Ben walks towards the ambulance.
‘She needs help.’ I grab his shoulder. ‘For God’s sake. Can’t you see that?’
That’s it,’ Courtney says. ‘Let’s go.’
Ben lifts my hand from his shoulder. He, at least, has the decency to look ashamed.
‘Wait.’ I reach out, and then I think better of it. ‘I have money.’
Courtney sneers at my worn out t-shirt and saggy joggers.
‘There’s a ten thousand deposit,’ she says. ‘More if she needs an operation.’
‘Fine. Okay.’
She turns back to the ambulance.
‘No. Please.’
‘It’s alright,’ Ben says, and it is his turn to put a hand on my shoulder.
Courtney’s back a moment later, with yellow plastic jutting from her pocket, and a mobile credit card machine. I hesitate, unsure what possible connection there can be between an ambulance and that machine.

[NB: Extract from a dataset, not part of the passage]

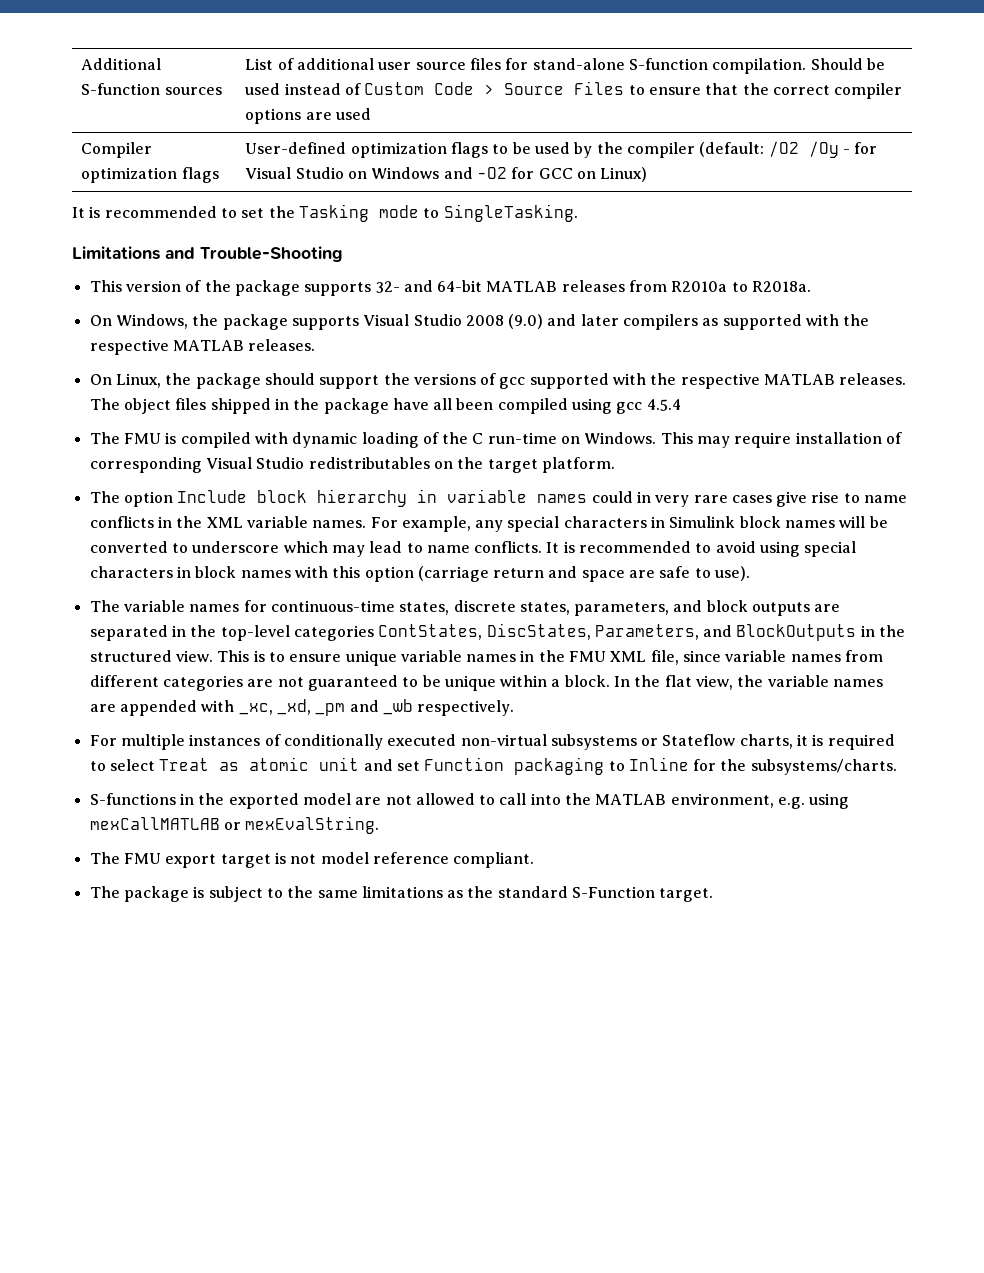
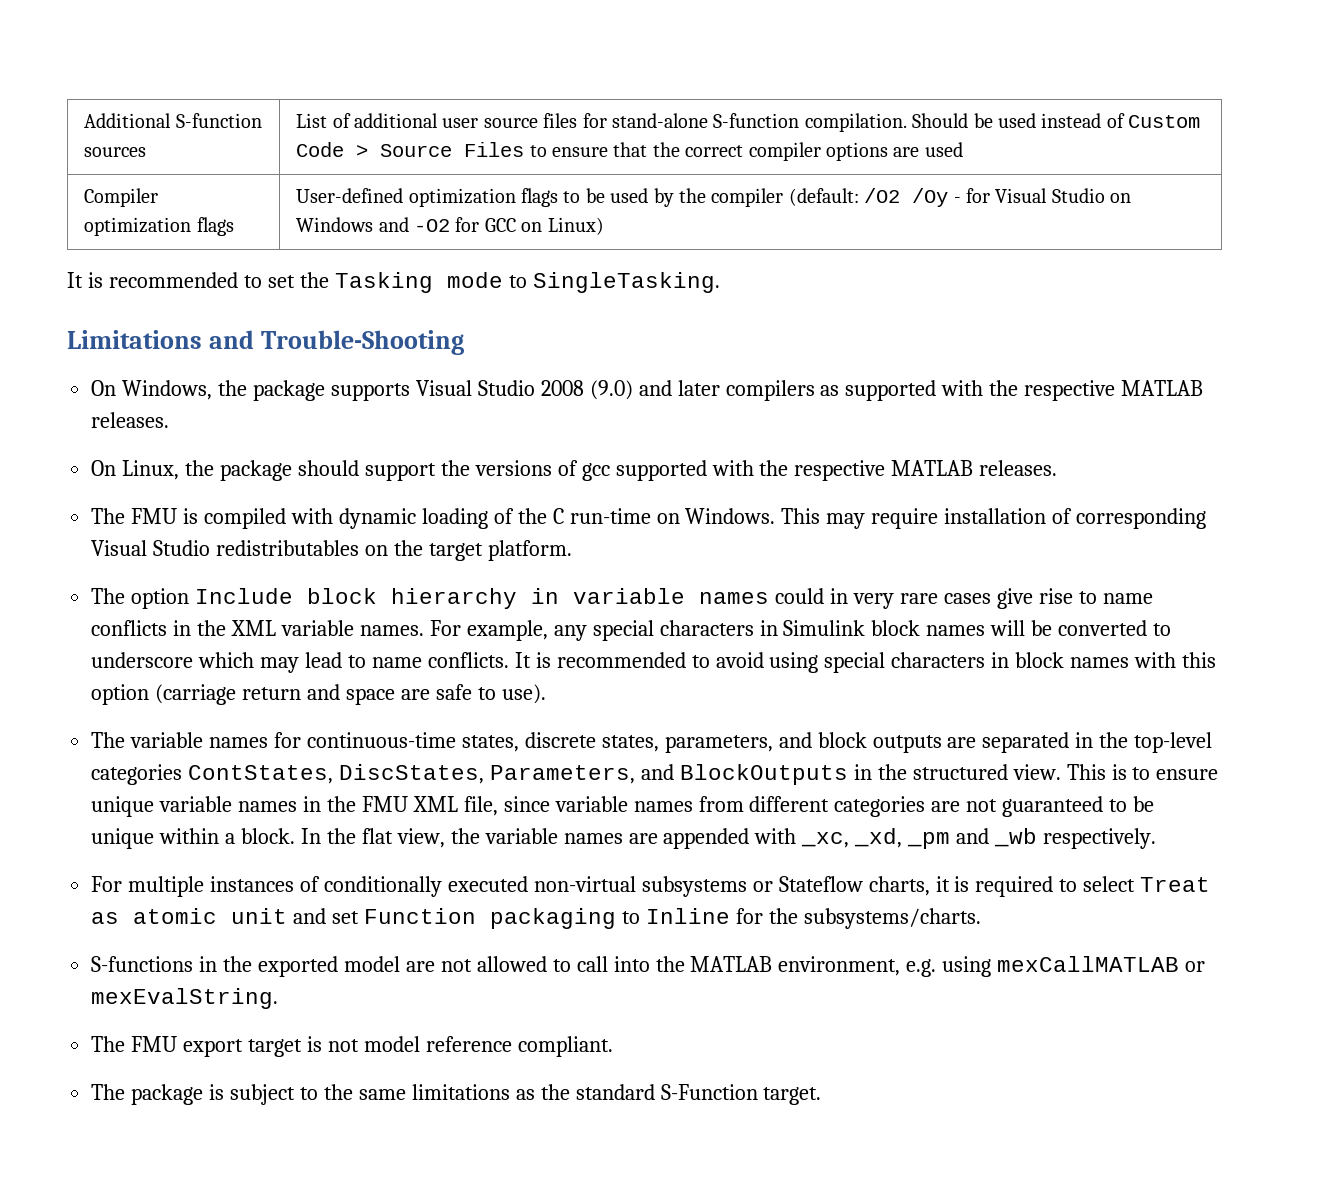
[89,280,812,296] // This version of the package supports 32- and 64-bit MATLAB releases from R2010a to R2018a. -> (464, 342) none
[89,398,681,414] The object files shipped in the package have all been compiled using gcc 4.5.4 -> (1058, 468) none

Ben nods encouragement. I push my card in and tap out the number with twenty years of regular payments behind me, not one of them anywhere near ten thousand pounds.
The technology is state-of-the-art. The answer is instantaneous.
Transaction declined.
I look from the grey screen to Courtney’s arched eyebrows, and the urge to smash my fist into her brittle face is almost overwhelming.
‘It’s a mistake. An irregular transaction,’ I garble the sort of jargon that Courtney might understand. And who knows, maybe it’s true?
I slap my pockets, and then see my phone lying on the road. ‘Wait,’ I tell her, ‘just a moment,’ and bang in the number on the back of the credit card.
God bless them. They answer on the first ring.
‘I need an extension on my...’
‘Thank you for calling Sky Blue Credit Cards. We are currently experiencing high volumes of calls. Your call is important to us and will be answered as soon as a colleague becomes available. Please hold the line.’
My nails dig into my palms.
Sophie’s blood drips onto the tarmac.
The phone beeps. A different voice comes on the line.
Hope surges hot through my chest.
‘You are currently...third...in the queue.’
My breath catches in my throat and It Must Be Love comes screeching out of the phone, complete with trumpets and trombones.
‘Ben. Help her, please.’
Ben steps from one foot to the other.
‘Jesus Christ. It’s only a mile to the hospital.’
Courtney says something about protocols.
‘I’m sorry,’ Ben turns back to the ambulance.
‘No.’ I spin him round and a flare goes up behind Courtney’s eyes.
She grabs the yellow plastic from her pocket and holds it, two handed, at my throat.
‘Tazers may be used in self-defence,’ she says, like she’s reading from a manual, like the voice on the end of the phone.
‘You twisted cyborg. I’m going to ram that Tazer...’
There’s a noise behind me, a groan or a cry.
The snapping circle has closed around Sophie. I lash out, fighting my way through.
‘Dad, Daddy,’ she says, and a bubble bursts in her mouth.
I hold her hand. Now, when it’s too late, I squeeze her palm tight against mine and look into her bewildered eyes.
My vision blurs. I press her close. My baby’s blood gushes onto my neck, while somewhere far away an ambulance guns into life. Stars flicker and die on the board above us.
‘What they deserve,’ the poster screams.
Finally, the sound of Madness stops beating through the phone, and we are second in the queue.